On Sunday night Jason Collins made history as the first openly gay professional athlete to participate in one of North America’s four major professional sports leagues.  Collins signed a 10-day contract with the Brooklyn Nets, reuniting him with the team that drafted him.  Checking into the game to token applause with 10:28 remaining in the second quarter, Collins did exactly what he was signed to do: grab rebounds, set screens, and be a general nuisance on defense.


Nets GM Billy King said in a statement, "The decision to sign Jason was a basketball decision".  This sounds about right - unlike most professions, in professional sports, performance is unequivocally paramount.  As long as your production outweighs your baggage, you’ll always be able to find a job... and as soon as that shift happens, you're gone.  Remember how quickly Terrell Owens and Chad Johnson went from the Pro Bowl to unemployable?  The top players on a roster are given leeway that the players at the end of the bench aren't.  Bill Belichick put Brandon Spikes on IR earlier this year for being late for practice during a bye week - think that happens to Brady?

Jason Collins presents little risk to the Nets. They have 10 days to decide if he can help them or not.  If he can, they extend the deal for another 10 days or the remainder of the season.  That’s all it comes down too.

The notion that the locker room cares about their teammates' personal lives more than winning is a myth.  You routinely see players of deeply religious backgrounds play with borderline (or actual) criminals and never hear an issue about it, especially if they're winning.  From as young as they can remember, pro athletes are taught to support teammates and that they will support you; it's that bond that allows individuals to come together as a single unit in a team sport.  During the Miami Dolphins' Richie Incognito-Jonathan Martin bullying scandal, you frequently heard teammates defend Incognito's actions.  As the media and general population crushed the ‘meathead bully’, teammates went out of their way to advocate for him.

Jason Collins became a symbol last night, and it was a historic event for the gay community.  But Jason Collins isn’t breaking down any barriers; he is just the first athlete with the criteria who's been willing to walk through the door.

When Collins first announced he was gay in Sports Illustrated last May, many praised him as the Jackie Robinson of our generation as we lined up to congratulate ourselves on how tolerant we’ve become as a society.  The Robinson comparison isn’t really accurate; when the MLB colour barrier was broken, blacks and whites used separate washrooms, attended different schools, and the whole process was met with a barrage of hate at every step. Now, if he'd signed in Phoenix, that would be another story - the Arizona state legislature recently passed a bill that would allow business owners to refuse services to gay people based on religious beliefs.

The way things worked out, though, Collins steps onto the court to unanimous applause and praise, and that's not likely to change.  If you watch TV on any Western network long enough, you’ll see a gay character or gay actor/actress, and if you listen to the radio long enough you're going to hear a song by a gay artist.  All of us have gone to school with, worked with, or are related to someone that is gay.  How many people could say that when Jackie Robinson stepped onto the field for the Dodgers?

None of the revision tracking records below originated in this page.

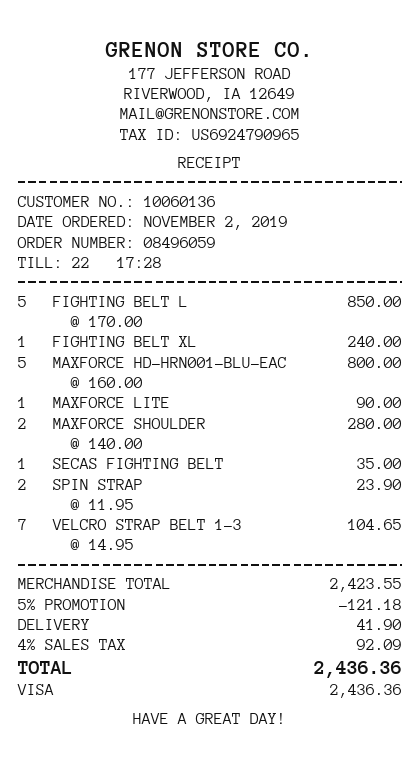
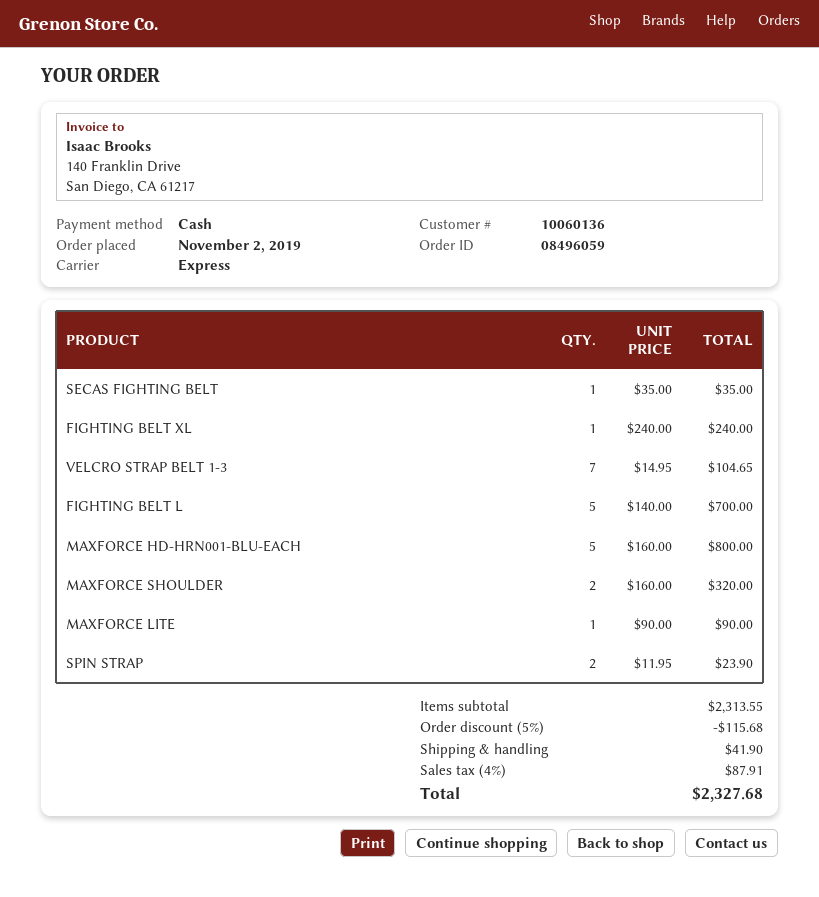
payment method: Visa -> cash
FIGHTING BELT L: 5 x 170.00 = 850.00 -> 5 x 140.00 = 700.00
MAXFORCE SHOULDER: 2 x 140.00 = 280.00 -> 2 x 160.00 = 320.00
subtotal: 2423.55 -> 2313.55
discount: 5% = 121.18 -> 5% = 115.68
tax: 4% = 92.09 -> 4% = 87.91
total: 2436.36 -> 2327.68

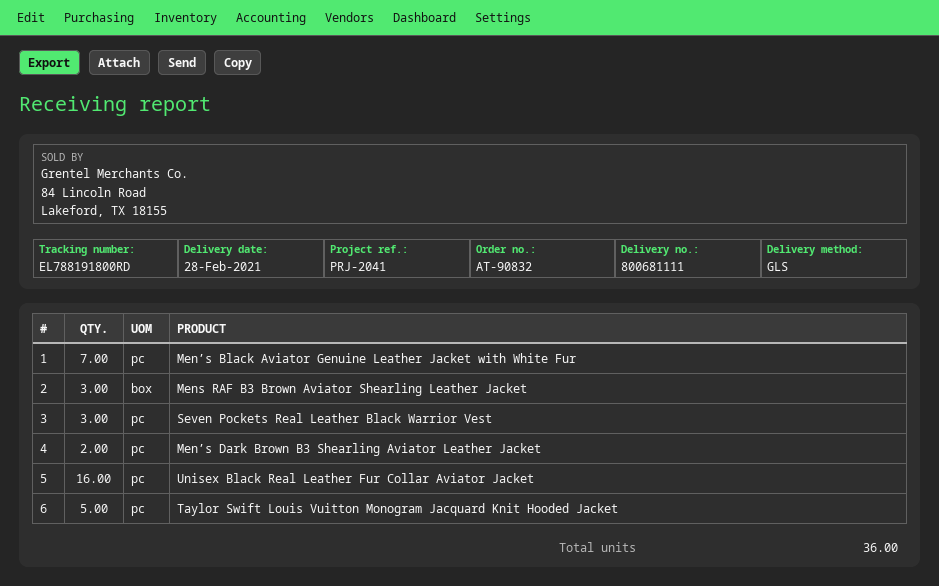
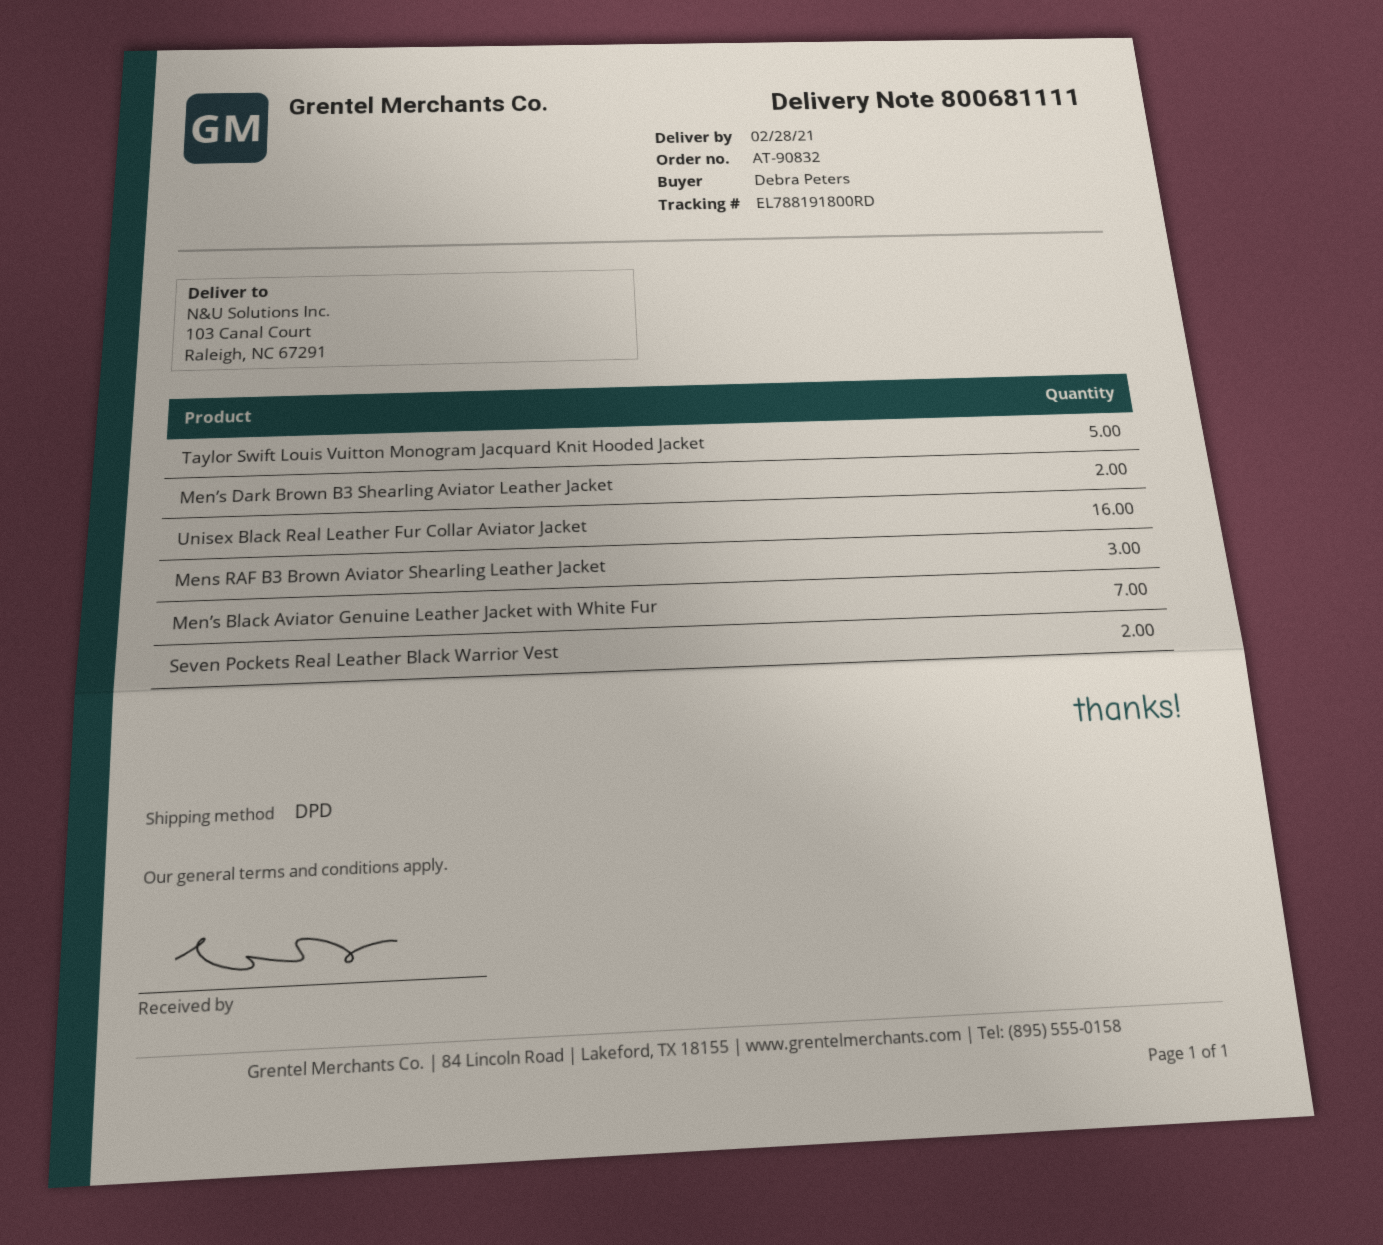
shipping method: GLS -> DPD
Seven Pockets Real Leather Black Warrior Vest: 3 -> 2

Both athletes got their opportunity because they could help their team win. Collins' new Russian boss hails from a country whose anti-gay laws have been all over the news lately, but obviously any concerns Mikhael Prokhorov himself may have (if any) about homosexuals weren't great enough to dissuade him from hiring one. Obviously there are different degrees involved, though; Branch Rickey saw an asset worth the risk in Robinson a legendary athlete and Hall of Famer, whereas Collins is an NBA journeyman looking to extend what’s left of his career and wouldn’t be getting this chance if he were 2-3 inches shorter.

The wildcard in all of this is the fans. If we’ve learned anything from the actions of fans over the years, it's that watching sports can sometimes bring out the worst in people.  Social media  has created an ongoing powder keg as people hide behind keyboards and touch-screen phones waiting, just waiting for someone to say ‘that thing’. It can be anyone from anywhere - one comment and we can never look away and it transforms into ‘look at what they said’.  Skip Bayless has made a career out of being that guy.

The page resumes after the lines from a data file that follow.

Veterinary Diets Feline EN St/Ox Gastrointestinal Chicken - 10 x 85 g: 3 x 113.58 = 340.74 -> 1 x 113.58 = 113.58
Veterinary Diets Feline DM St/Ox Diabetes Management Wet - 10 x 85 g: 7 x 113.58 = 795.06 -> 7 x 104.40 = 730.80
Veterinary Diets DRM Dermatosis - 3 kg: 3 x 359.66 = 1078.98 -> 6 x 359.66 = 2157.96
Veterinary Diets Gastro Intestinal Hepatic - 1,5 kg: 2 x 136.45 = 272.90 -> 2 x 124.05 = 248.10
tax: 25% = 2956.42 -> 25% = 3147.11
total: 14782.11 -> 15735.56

What happens then? How are irrational sports fans going to react in the 15 seconds it takes to fire off a tweet or post on a message board?  Does it have anything to do with winning basketball games?

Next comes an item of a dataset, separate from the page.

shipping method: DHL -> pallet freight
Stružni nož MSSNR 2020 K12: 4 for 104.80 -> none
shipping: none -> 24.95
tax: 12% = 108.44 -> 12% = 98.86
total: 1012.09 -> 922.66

This story says more about sports media than it does about the sport itself; it gives the talking heads something to gas bag about that isn’t the normal sports babble.  Jason Collins might have opened doors last night, but, thankfully, the doors weren’t locked - he was just the first person willing to turn the handle and walk in.  Professional teams will always want the best players available - regardless of nationality, religion or sexual orientation, there will always be employment for those with the right skills to serve their employers' interests - namely, winning.